「松岡さんはヴァッシュそのもの」
――お二人はさまざまな作品で共演歴がありますが、お互いに「キャラクターと似ているな」と感じる部分はありますか?
細谷 松岡さんは、ヴァッシュに似ていると思います。
松岡 即答?(笑)。
細谷 はい。例えば、客観的にみて生理的に無理があると感じるディレクションがあったとしても、一心不乱にそれを遂げようとされているなと。それがヴァッシュに似ているなって。
先ほど「一瞬ヴァッシュの気持ちになった」とおっしゃっていましたけど、松岡さんは、キャラクターである時と、ご本人である時の感覚がシームレスで、壁があまりないんだろうなと、話を聞いて思いました。
――役と一体化するタイプなんですね。
細谷 それって仕事に対してすごく誠実ですし、違う観点から見れば愚直にも見えると思うんです。ヴァッシュって、どれだけ絶望的な状況にあっても最後まで優しさで寄り添おうとするじゃないですか。自分にもダメージがあるかもしれないけど、それをやってしまう。そのピュアさや誠実さ、実直さみたいなものが、松岡さんとすごく重なるなと思って。なので、ヴァッシュ・ザ・スタンピードは松岡さんだなって思います。

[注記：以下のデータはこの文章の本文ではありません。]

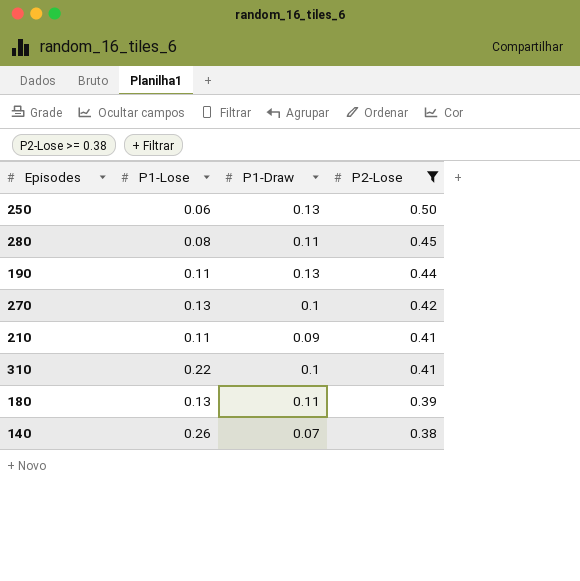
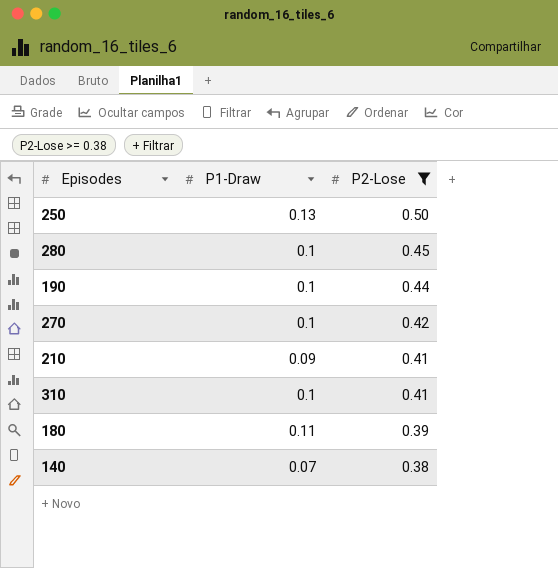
column P1-Lose | position: 2 -> none
280 | P1-Draw: 0.11 -> 0.1
190 | P1-Draw: 0.13 -> 0.1

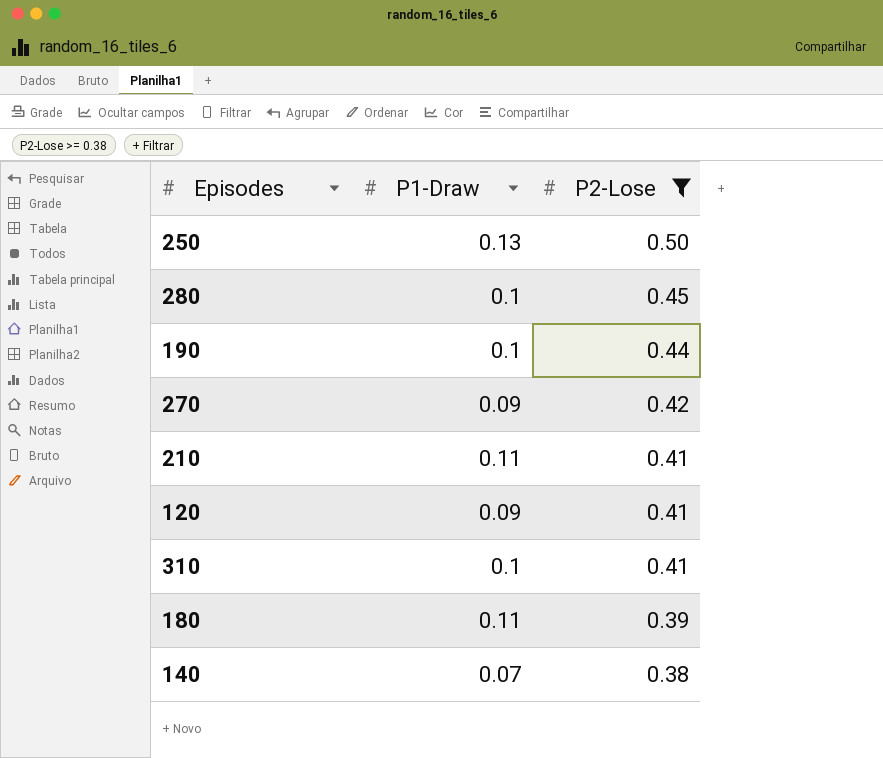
270 | P1-Draw: 0.1 -> 0.09
210 | P1-Draw: 0.09 -> 0.11
row 120: none -> 0.09 | 0.41

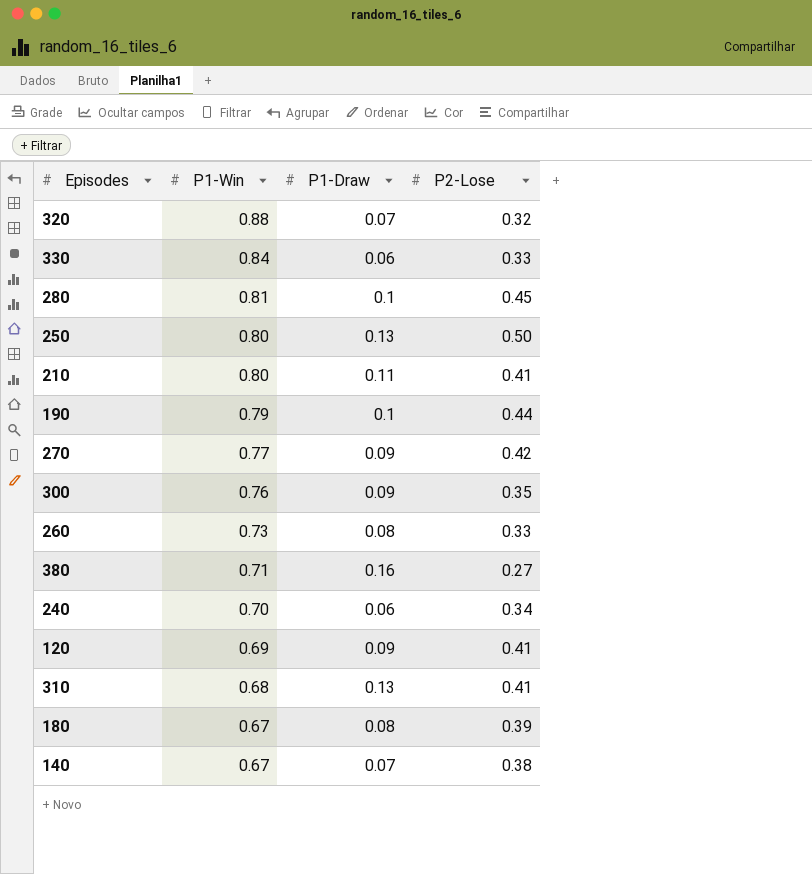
filter: P2-Lose >= 0.38 -> none
row order: P2-Lose descending -> P1-Win descending
column P1-Win | position: none -> 2
310 | P1-Draw: 0.1 -> 0.13
180 | P1-Draw: 0.11 -> 0.08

松岡 いや、恐縮です……。僕は自己分析は苦手なんですけど、やれることと言ったら、真っ直ぐにその人物であろうとする姿であったり、現場で生まれる空気感を最大限に活かすことではないでしょうか。掛け合いの中で生まれたものが一番ですし、そこに対しては悔いを残したくないというのはいつも思っています。
――逆に、松岡さんから見た細谷さんは?
松岡 そうですね。僕も、細谷さんには結構ニコラス感があると思っていました。
細谷 本当ですか? あります(笑)?
松岡 ニコラスって人を客観的に見ることができるじゃないですか。だからその人の気持ちも分かるし、助言や注意もできる。そういう部分は細谷さんにも感じるので、ニコラスっぽいなと思っています。あ、彼のように口は悪くないですけど(笑)。
細谷 ありがとうございます。客観的に見てしまうところはあると思います。没入するタイプでは自分はないだろうなと。ただ、「STAMPEDE」第7話「WOLFWOOD」のエピソードでは客観的ではなかった瞬間もあったので、その辺はいい加減なのかもしれません(笑)。